Atau tetap sembunyi di balik nada dan kata yang tak pernah kusebutkan namanya?
Dalam hati, aku ingin berkata:
“Han… lagu itu tentangmu.”
Tentang rasa yang datang tanpa izin.
Tentang rindu yang tak punya hak.
Tapi aku tahu, ada batas yang tak boleh kulewati.
kamu punya hidupnya sendiri.
Dan aku… hanya singgah di masa lalumu.
Akhirnya aku mengetik. Perlahan. Hati-hati.
“Hehe… aku baik kok.
Cuma lagi capek aja, Han.
Kadang musik jadi tempat cerita paling aman.”

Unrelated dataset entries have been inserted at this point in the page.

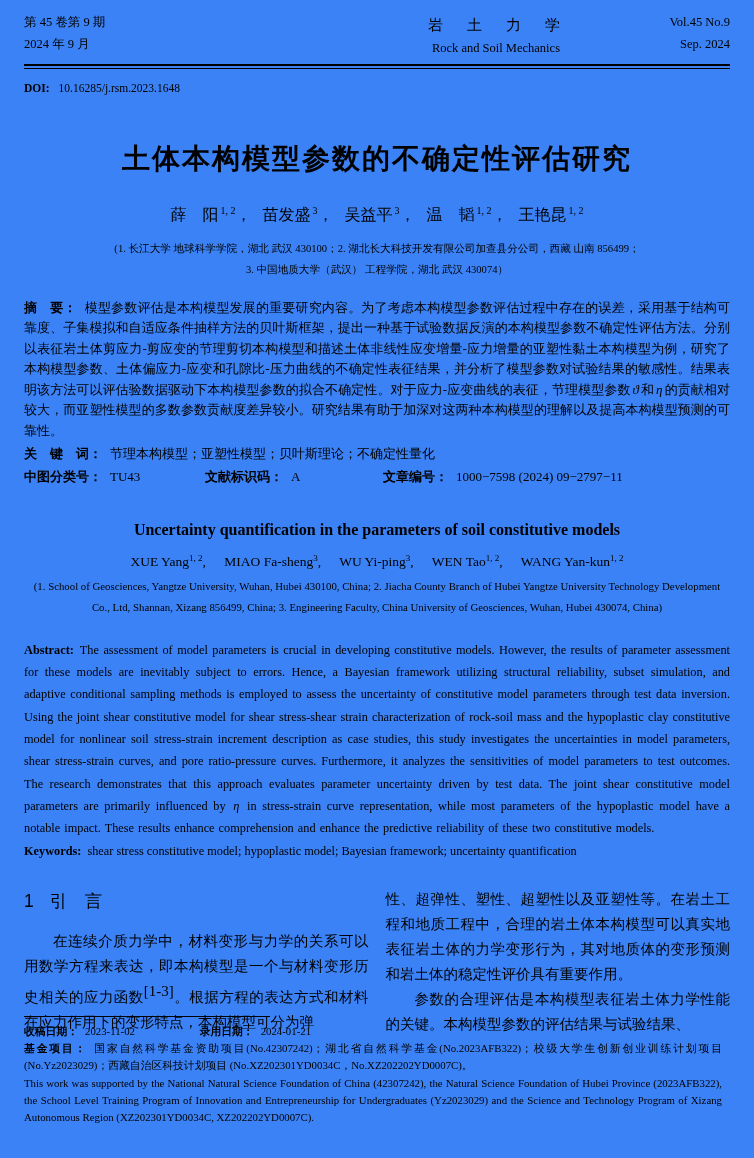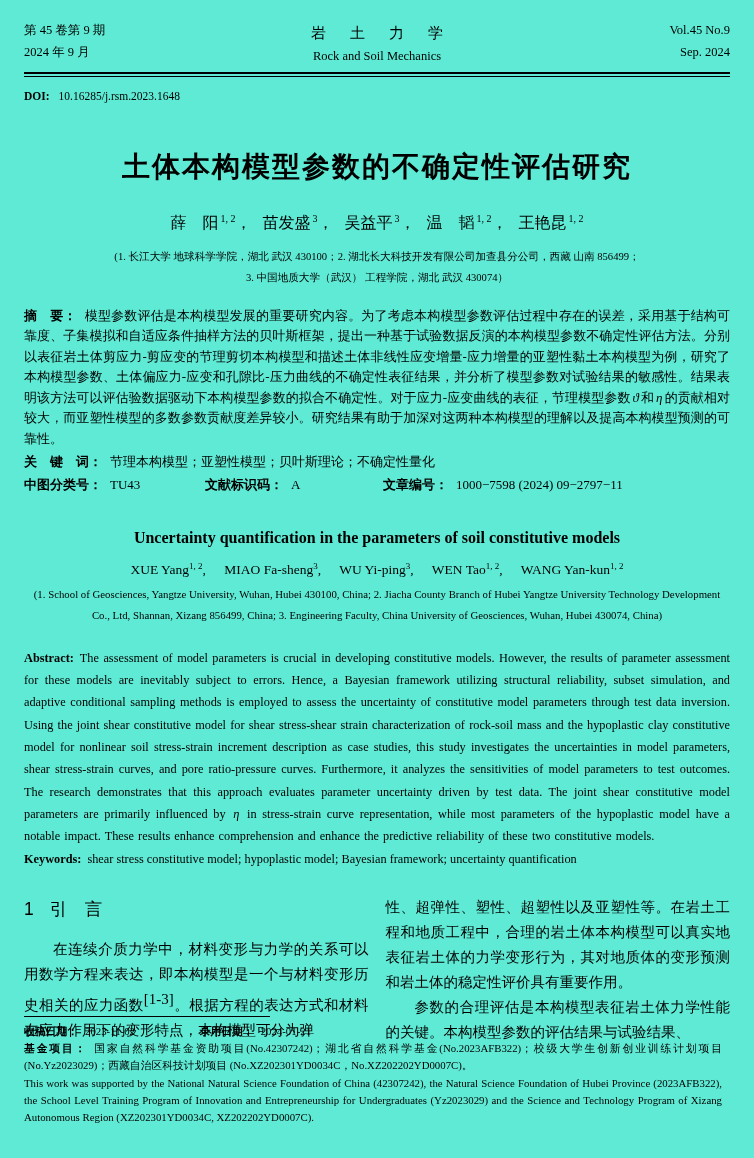--- a/index.html
+++ b/index.html
@@ -9,7 +9,7 @@
   }
   .page {
     position: relative; width: 754px; height: 1158px;
-    box-sizing: border-box; padding: 20px 24px 0 24px; background: #5eead4;
+    box-sizing: border-box; padding: 12px 24px 0 24px; background: #3b82f6;
   }
 
   

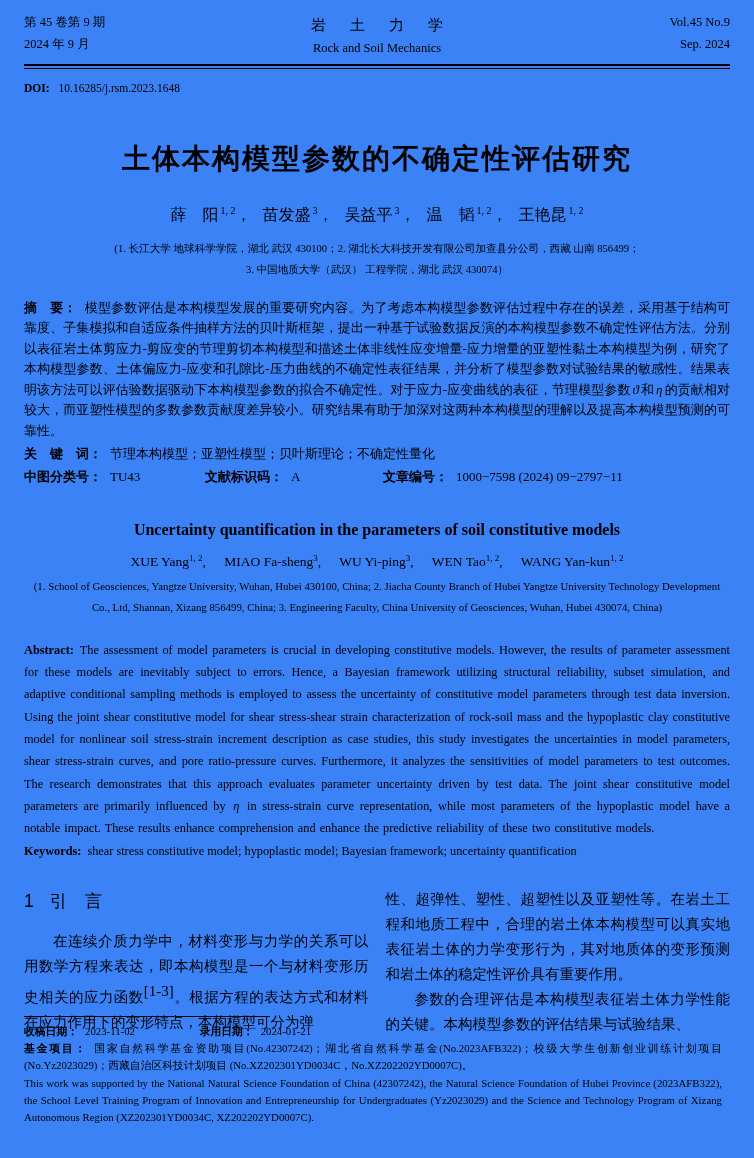--- a/index.html
+++ b/index.html
@@ -17,7 +17,7 @@
            font-size: 12.5px; line-height: 1.75; }
   .jh-left  { width: 170px; text-align: left; }
   .jh-right { width: 170px; text-align: right; }
-  .jh-center{ text-align: center; flex: 1; }
+  .jh-center{ text-align: right; flex: 1; }
   .jname-cn { font-size: 15px; letter-spacing: 24px; margin-right: -24px; }
   .jname-en { font-size: 12.5px; }
   .double-rule { margin-top: 4px; height: 2px;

Pesan itu terkirim. Aman. Netral. Tidak berbahaya.
Dan justru itu yang paling menyakitkan.
Aku menatap kembali videoku. Suaraku di sana terdengar jujur… lebih jujur dari semua DM yang pernah kukirim.
Mungkin memang begini caraku mencintai
menyimpan, bukan memiliki. mengungkapkan, tanpa berharap dimengerti.
Di luar sana, malam berjalan seperti biasa.
Dan di sini, aku kembali belajar satu hal yang paling sulit: Tidak semua rasa harus sampai ke orang yang dituju. Kadang, cukup didengar oleh lagu dan disimpan oleh hati. Lagu yang tak pernah sampai kepada pemiliknya.
Hana lalu membalasnya lagi
"oh kamu udah tertutup sekarang mungkin karna sekarang udah dewasa ya.. mungkin karna sekarang udah beda ya keadaan kita hehe.. tapi kalau kamu anggap aku robot pasti lega deh cerita ke aku karna curhatnya aman ga akan bocor kemana mana ka hahahaha"
Aku membaca pesan itu pelan-pelan. Sekali. Dua kali. Tiga kali. Kalimatnya ringan, bahkan diselipkan tawa. Tapi entah kenapa, dadaku terasa penuh.
Tertutup sekarang…
Mungkin dia benar. Atau mungkin aku memang belajar menyimpan lebih rapib apa yang dulu terlalu mudah keluar.
Aku tersenyum kecil. Bukan karena lucu, tapi karena Hana masih sama hangat, tidak memaksa, tidak menghakimi. Dia menawarkan telinga, bukan pertanyaan yang menjerat.
Robot, katanya. Tempat aman untuk bercerita.
Kalau saja dia tahu… justru karena aman itulah aku takut bicara terlalu jauh.
Aku menatap layar lama. Jari-jariku diam di atas keyboard. Ada banyak kalimat di kepala, tapi tidak satu pun terasa pantas dikirim. Bukan karena aku tak percaya padanya, tapi karena aku tahu batas itu nyata. Dan aku tidak ingin menjadi alasan retaknya kebahagiaannya sekecil apa pun
.
Akhirnya aku memilih jalan yang paling aman. Bukan yang paling jujur, tapi yang paling tidak melukai.
“hehe iya kali ya… mungkin sekarang lebih sering mikir sebelum cerita 😅
tapi makasih ya, Han. Kadang tau ada temen yang mau denger aja udah cukup kok.”
Balasan itu sederhana. Terlalu sederhana, bahkan untuk perasaanku sendiri.
Tapi aku tahu, di titik ini, diam yang sopan lebih baik daripada jujur yang egois.
Aku mengunci layar ponsel, menyandarkan kepala ke kursi. Lagu tadi masih terngiang di telinga, tapi kini nadanya berubah bukan lagi tentang ingin memiliki, melainkan tentang belajar menahan.
Dan mungkin itulah bentuk kedewasaan yang sebenarnya.